Yakiv Kripak

Personal information
- Full name: Yakiv Viktorovych Kripak
- Date of birth: 13 June 1978 (age 47)
- Place of birth: Zaporizhya, Ukrainian SSR
- Height: 1.79 m (5 ft 10+1⁄2 in)
- Position: Midfielder

Youth career
- 1990–1995: Metalurh Zaporizhya

Senior career*
- Years: Team / Apps / (Gls)
- 1996–1997: Metalurh Zaporizhya / 55 / (20)
- 1998–1999: CSKA Kyiv / 27 / (7)
- 1998: → CSKA-2 Kyiv / 3 / (1)
- 1999–2002: Shakhtar Donetsk / 3 / (0)
- 1999: → Shakhtar-2 Donetsk / 10 / (0)
- 2000: → Metalurh Donetsk (loan) / 16 / (1)
- 2001: → Stal Alchevsk (loan) / 11 / (2)
- 2001: → Stal-2 Alchevsk (loan) / 12 / (2)
- 2001: → Polihraftekhnika Oleksandria (loan) / 1 / (0)
- 2002: ZAlK Zaporizhya / 5 / (7)
- 2002–2003: Dnipro Dnipropetrovsk / 6 / (0)
- 2002: → Dnipro-2 Dnipropetrovsk / 2 / (0)
- 2004: Lokomotiv Vitebsk / 30 / (11)
- 2005: ZAlK Zaporizhya / 3 / (2)
- 2005–2006: Spartak Sumy / 24 / (2)
- 2006: ZAlK Zaporizhya
- 2007: Desna Chernihiv / 6 / (0)
- 2008: Feniks-Illichovets Kalinine / 0 / (0)
- 2008–2009: Slavkhlib Slovyansk / 3 / (2)
- 2010–2011: Avanhard Kramatorsk / 13 / (0)

International career
- 1997: Ukraine U21 / 7 / (2)

Managerial career
- 2012–2013: Avanhard Kramatorsk (assistant)
- 2013–2016: Avanhard Kramatorsk

= Yakiv Kripak =

Ukrainian footballer and manager

Yakiv Kripak (Яків Вікторович Кріпак; born 13 June 1978 in Zaporizhya, in the Ukrainian SSR of the Soviet Union - in present-day Ukraine) is a Ukrainian former footballer who played as a midfielder.

==Career==
Kripak is the product of FC Metalurh Zaporizhya's youth sportive school system. His first trainer was Ravil Sharipov.
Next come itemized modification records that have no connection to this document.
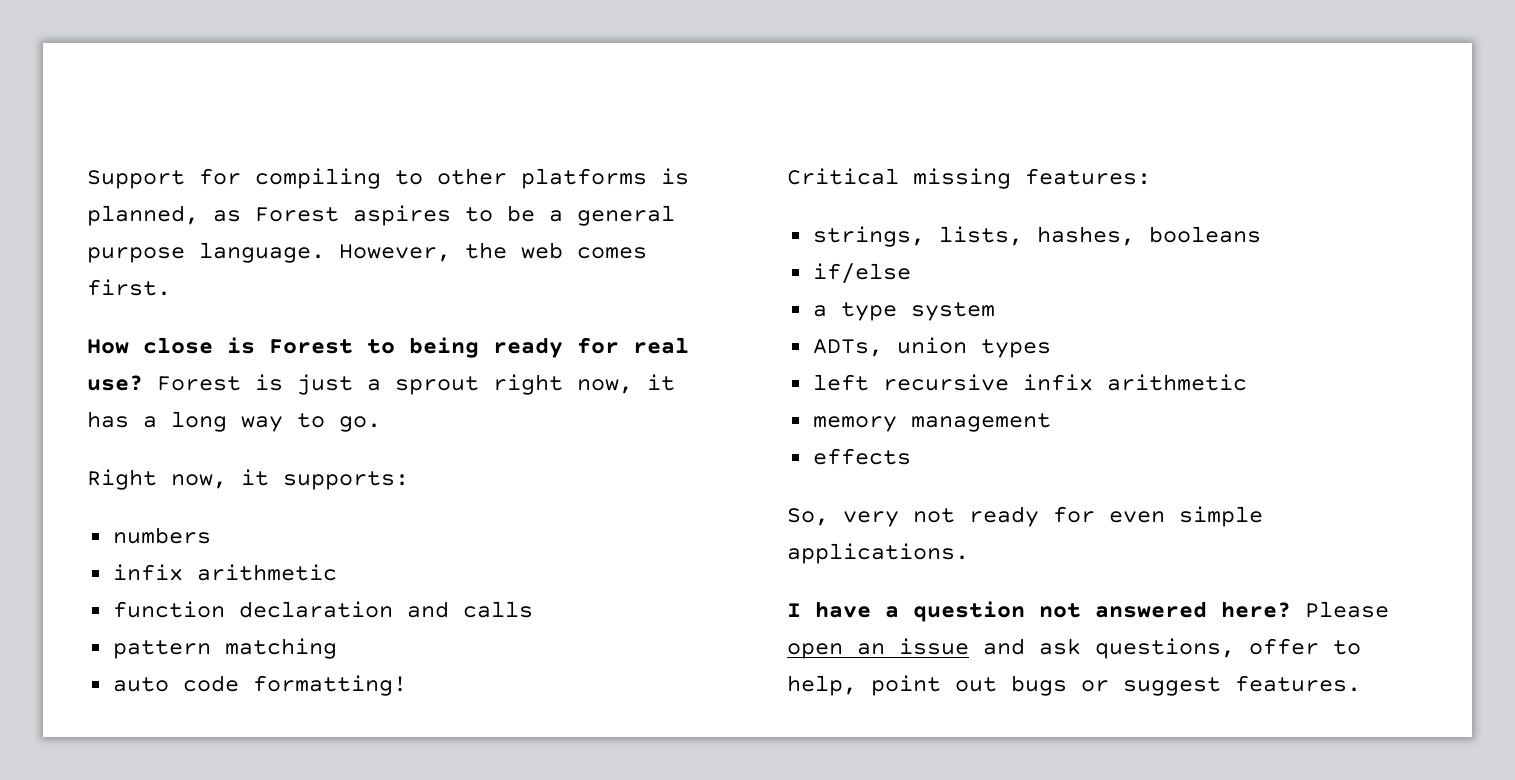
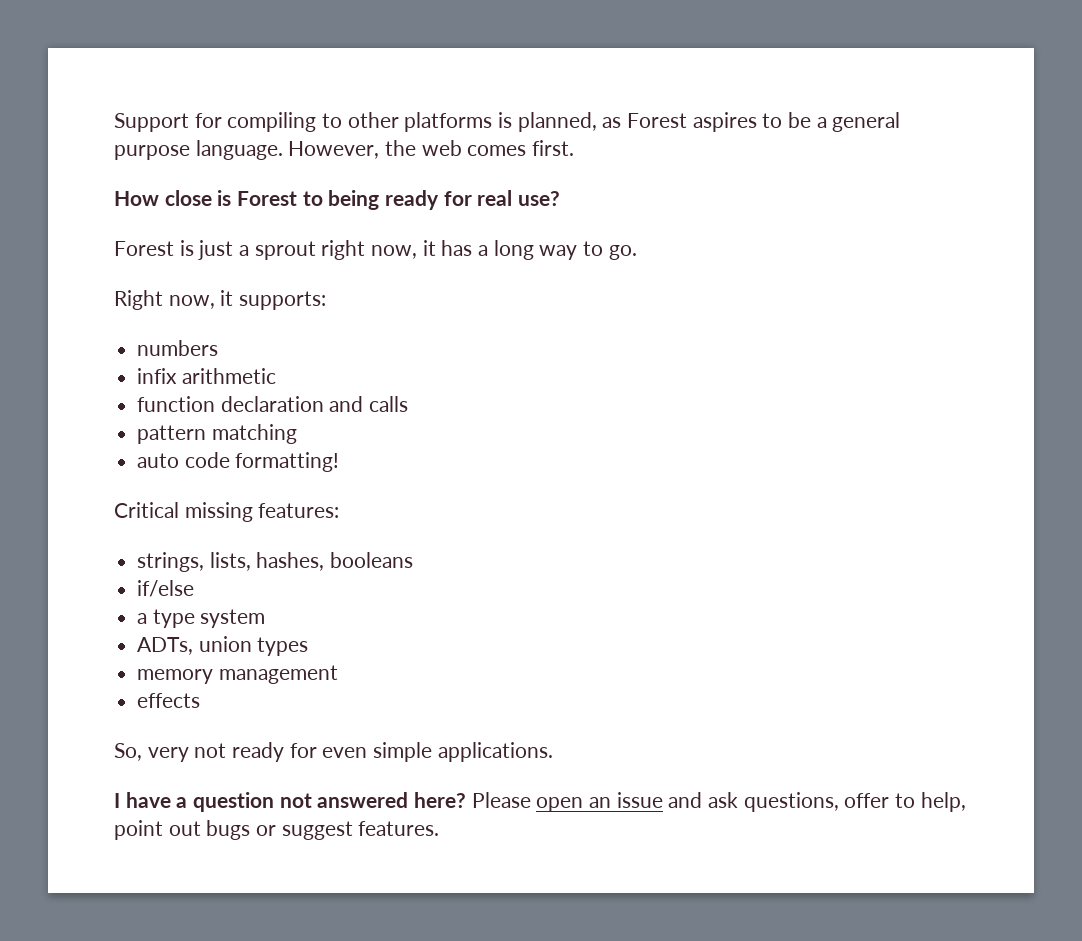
- How close is Forest to being ready for real use? Forest is just a sprout right now, it has a long way to go.
+ How close is Forest to being ready for real use?
+ Forest is just a sprout right now, it has a long way to go.
- left recursive infix arithmetic

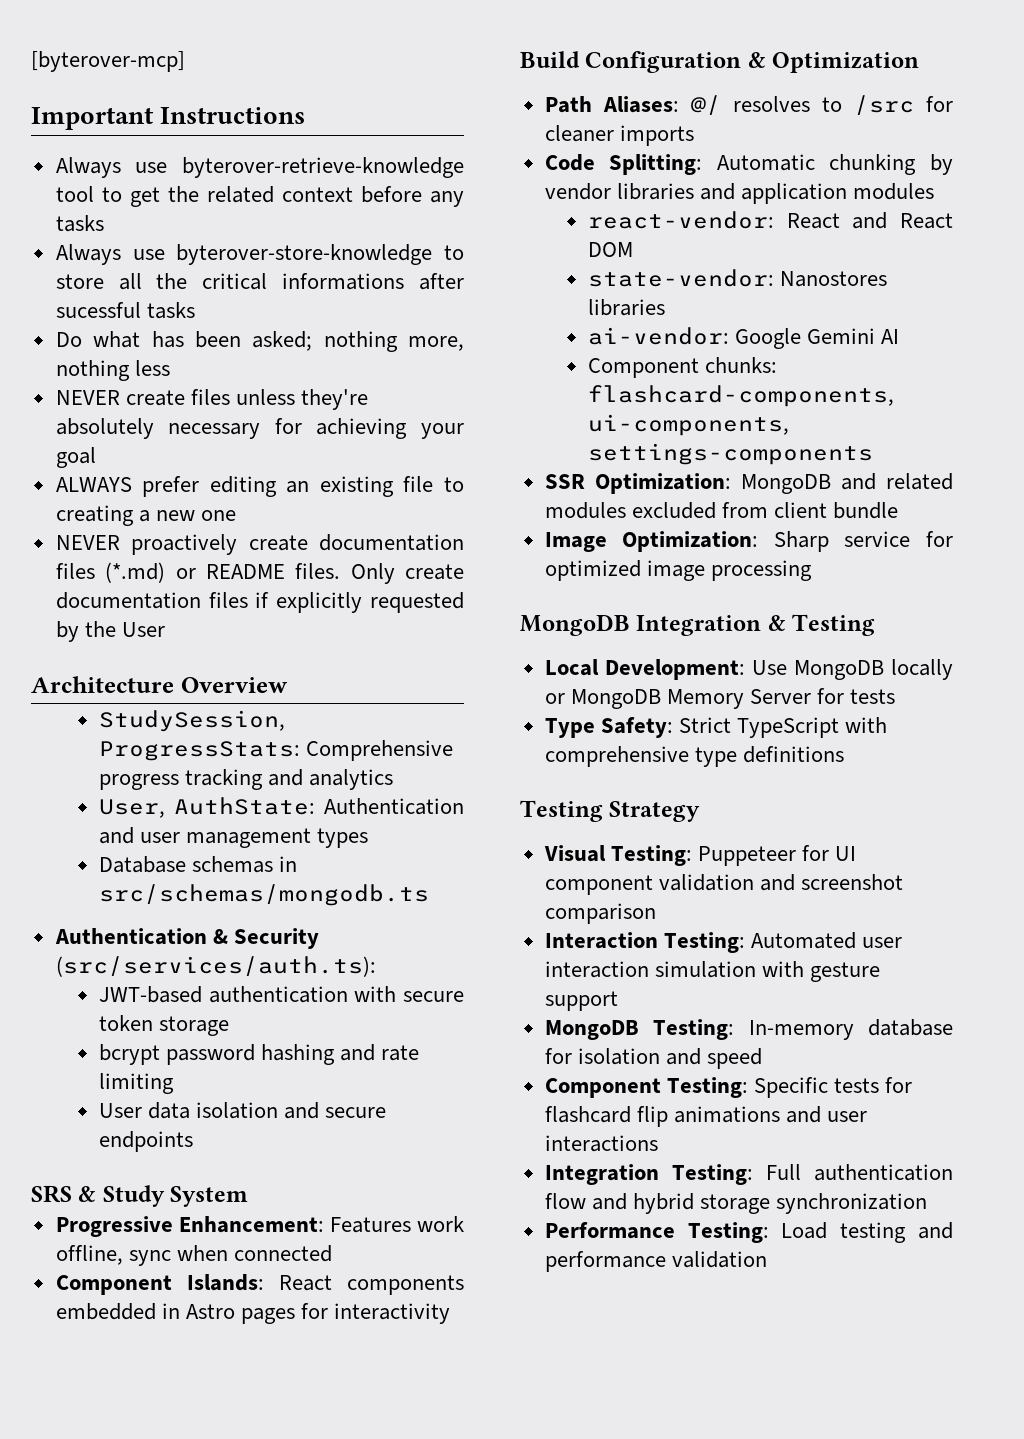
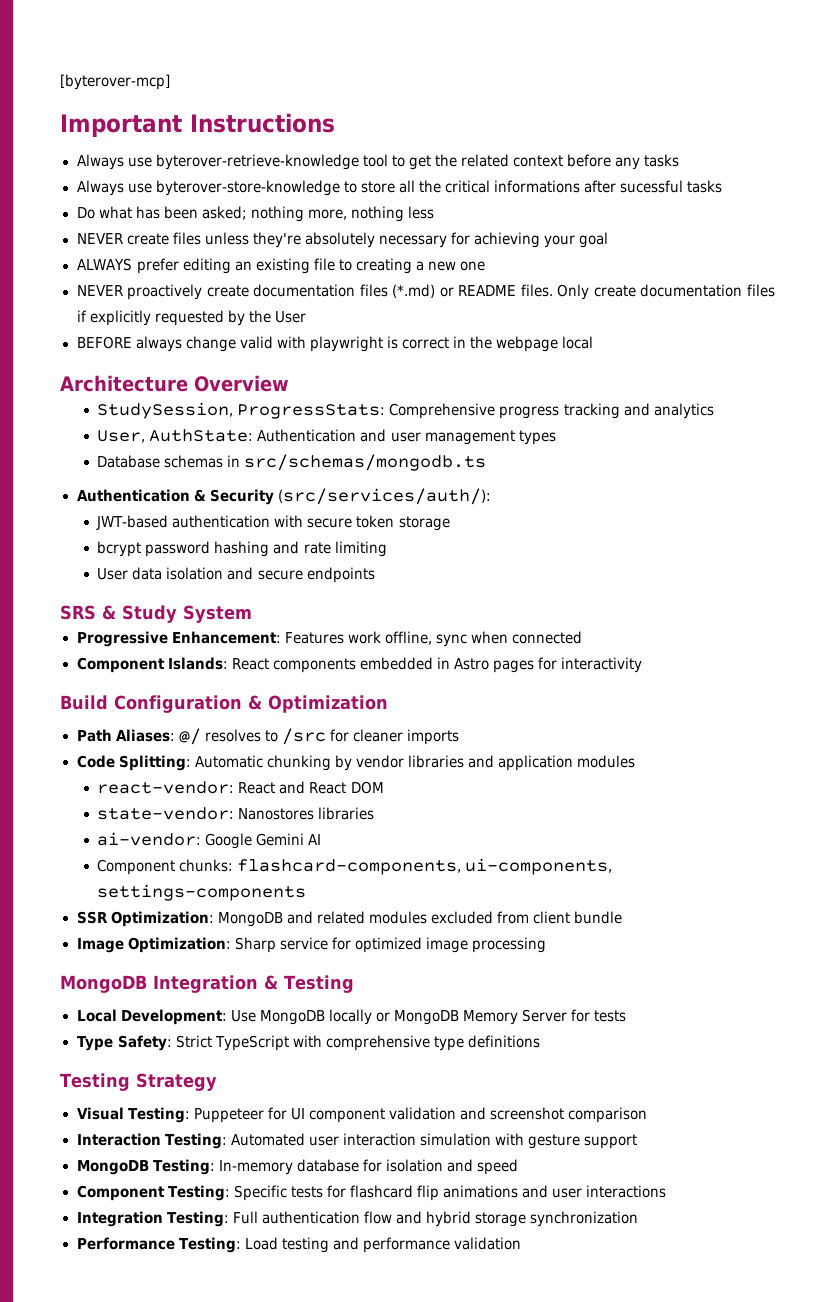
+ BEFORE always change valid with playwright is correct in the webpage local
- Authentication & Security (src/services/auth.ts):
+ Authentication & Security (src/services/auth/):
After retired from playing career, he became an assistant coach in FC Avanhard Kramatorsk in the Ukrainian First League. On 3 December 2013 Kripak was appointed as the main coach of the same club.

He worked a coach of FC Avanhard Kramatorsk in the Ukrainian First League.